JOURNAL ARTICLE

Neonatal outcomes of prenatally diagnosed congenital pulmonary malformations

Isabelle Ruchonnet-Metrailler, Elise Leroy-Terquem, Julien Stirnemann, Pierrick Cros, Héloïse Ducoin, Alice Hadchouel, Naziha Khen-Dunlop, André Labbé, Géraldine Labouret, Marie-Noëlle Lebras, Guillaume Lezmi, Fouad Madhi, Laurent J Salomon, Guillaume Thouvenin, Caroline Thumerelle, Christophe Delacourt
Pediatrics 2014, 133 (5): e1285-91
24777224

BACKGROUND AND OBJECTIVE: Congenital pulmonary malformations (CPM) are mostly recognized on prenatal ultrasound scans. In a minority of cases, they may impair breathing at birth. The factors predictive of neonatal respiratory distress are not well defined, but an understanding of these factors is essential for decisions concerning the need for the delivery to take place in a tertiary care center. The aim of this study was to identify potential predictors of respiratory distress in neonates with CPM.

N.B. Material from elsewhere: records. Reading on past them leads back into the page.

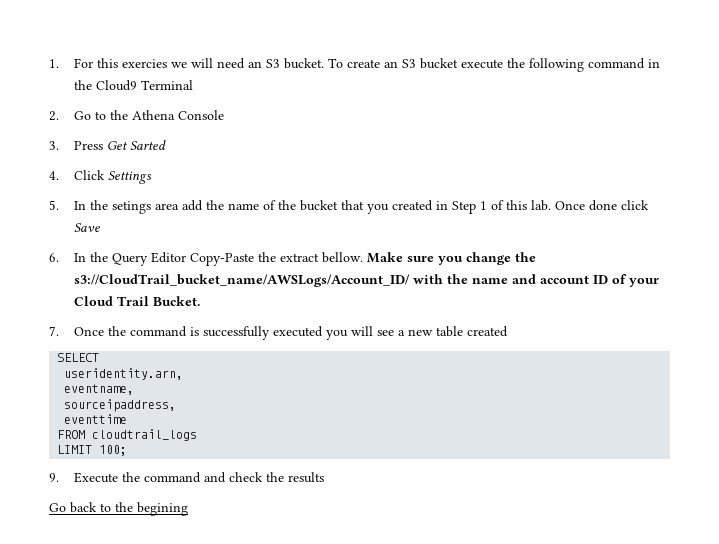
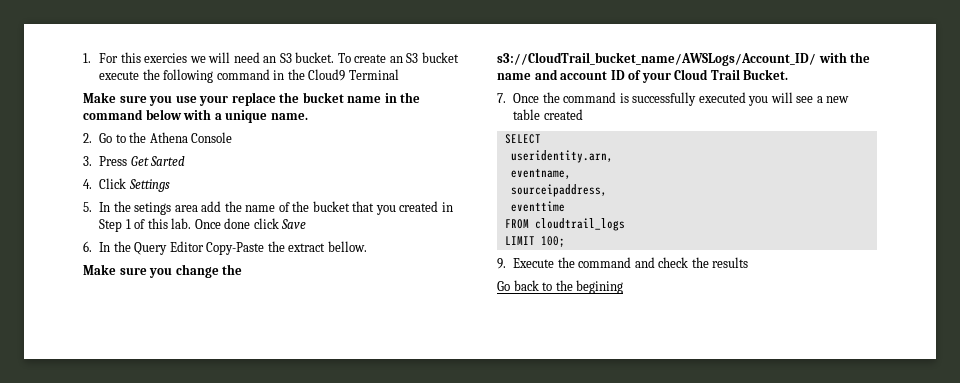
+ Make sure you use your replace the bucket name in the command below with a unique name.
- 6. In the Query Editor Copy-Paste the extract bellow. Make sure you change the s3://CloudTrail_bucket_name/AWSLogs/Account_ID/ with the name and account ID of your Cloud Trail Bucket.
+ 6. In the Query Editor Copy-Paste the extract bellow.
+ Make sure you change the s3://CloudTrail_bucket_name/AWSLogs/Account_ID/ with the name and account ID of your Cloud Trail Bucket.

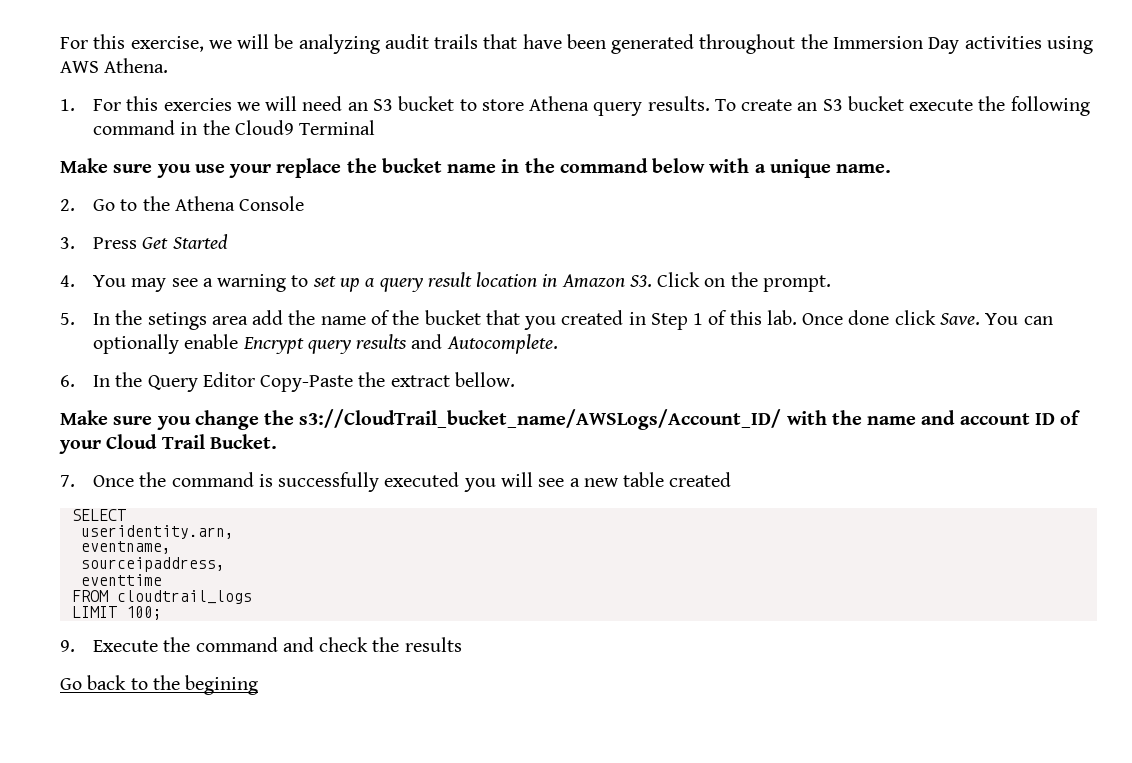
+ For this exercise, we will be analyzing audit trails that have been generated throughout the Immersion Day activities using AWS Athena.
- 1. For this exercies we will need an S3 bucket.
+ 1. For this exercies we will need an S3 bucket to store Athena query results.
- 3. Press Get Sarted
+ 3. Press Get Started
- 4. Click Settings
+ 4. You may see a warning to set up a query result location in Amazon S3. Click on the prompt.
- Once done click Save
+ Once done click Save. You can optionally enable Encrypt query results and Autocomplete.

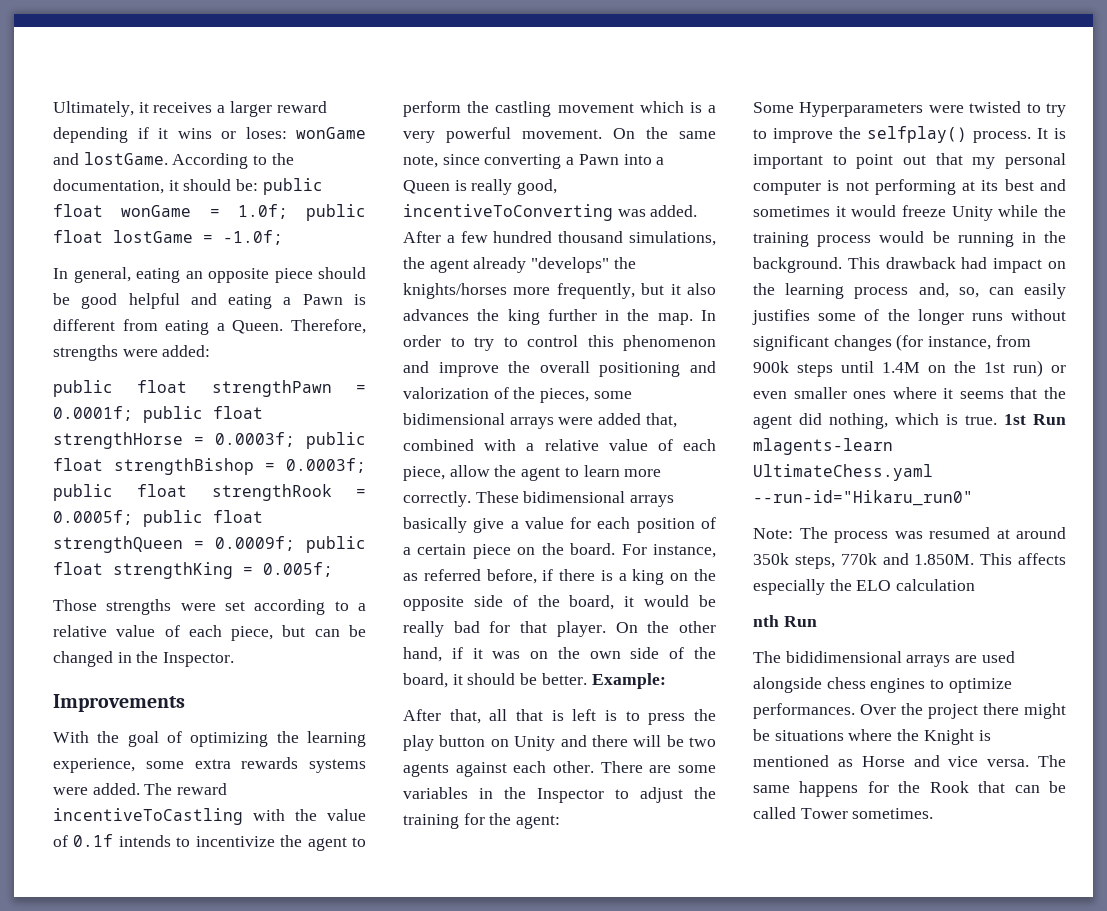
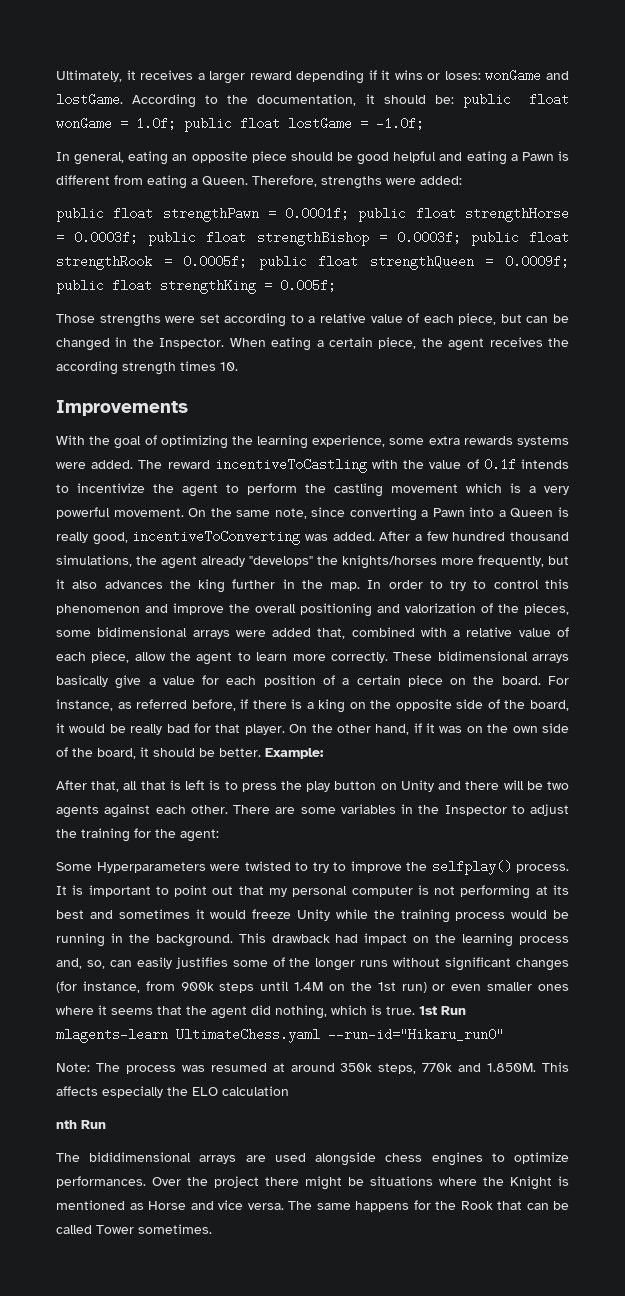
+ When eating a certain piece, the agent receives the according strength times 10.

METHODS: We selected cases of prenatal diagnosis of hyperechoic and/or cystic lung lesions from RespiRare, the French prospective multicenter registry for liveborn children with rare respiratory diseases (2008-2013). Prenatal parameters were correlated with neonatal respiratory outcome.

RESULTS: Data were analyzed for 89 children, 22 (25%) of whom had abnormal breathing at birth. Severe respiratory distress, requiring oxygen supplementation or ventilatory support, was observed in 12 neonates (13%). Respiratory distress at birth was significantly associated with the following prenatal parameters: mediastinal shift (P = .0003), polyhydramnios (P = .05), ascites (P = .0005), maximum prenatal malformation area (P = .001), and maximum congenital pulmonary malformation volume ratio (CVR) (P = .001). Severe respiratory distress, requiring oxygen at birth, was best predicted by polyhydramnios, ascites, or a CVR >0.84.

CONCLUSIONS: CVR >0.84, polyhydramnios, and ascites increased the risk of respiratory complications at birth in fetuses with CPM, and especially of severe respiratory distress, requiring oxygen supplementation or more intensive intervention. In such situations, the delivery should take place in a tertiary care center.